- Problem to work on:
Find the string "milennium" in the material. Copy every line that has it.

####

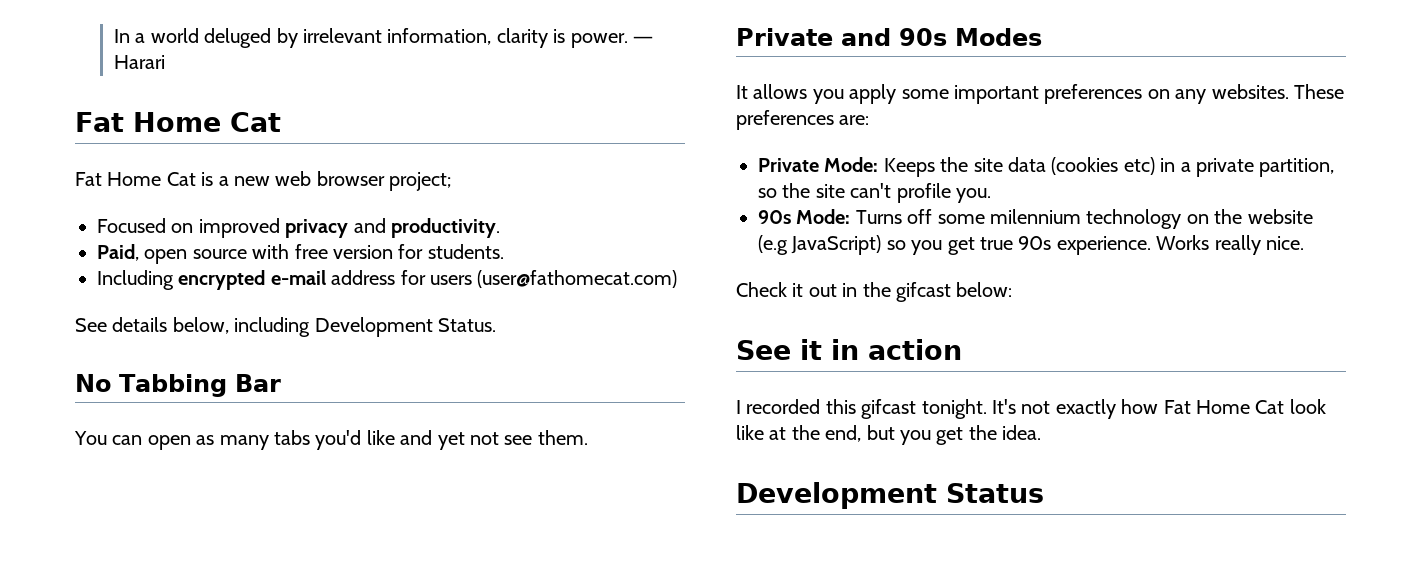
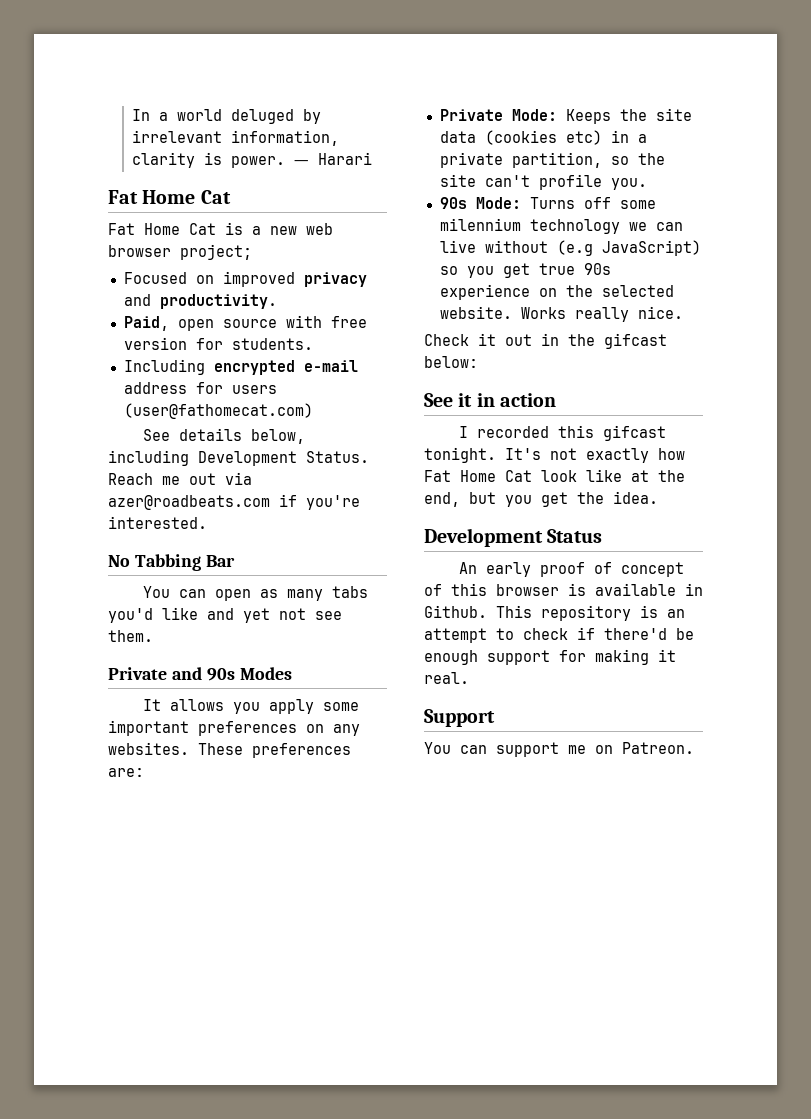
+ Reach me out via azer@roadbeats.com if you're interested.
- 90s Mode: Turns off some milennium technology on the website (e.g JavaScript) so you get true 90s experience.
+ 90s Mode: Turns off some milennium technology we can live without (e.g JavaScript) so you get true 90s experience on the selected website.
+ An early proof of concept of this browser is available in Github. This repository is an attempt to check if there'd be enough support for making it real.
+ Support
+ You can support me on Patreon.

####

- Reply:
- 90s Mode: Turns off some milennium technology on the website (e.g JavaScript) so you get true 90s experience.
+ 90s Mode: Turns off some milennium technology we can live without (e.g JavaScript) so you get true 90s experience on the selected website.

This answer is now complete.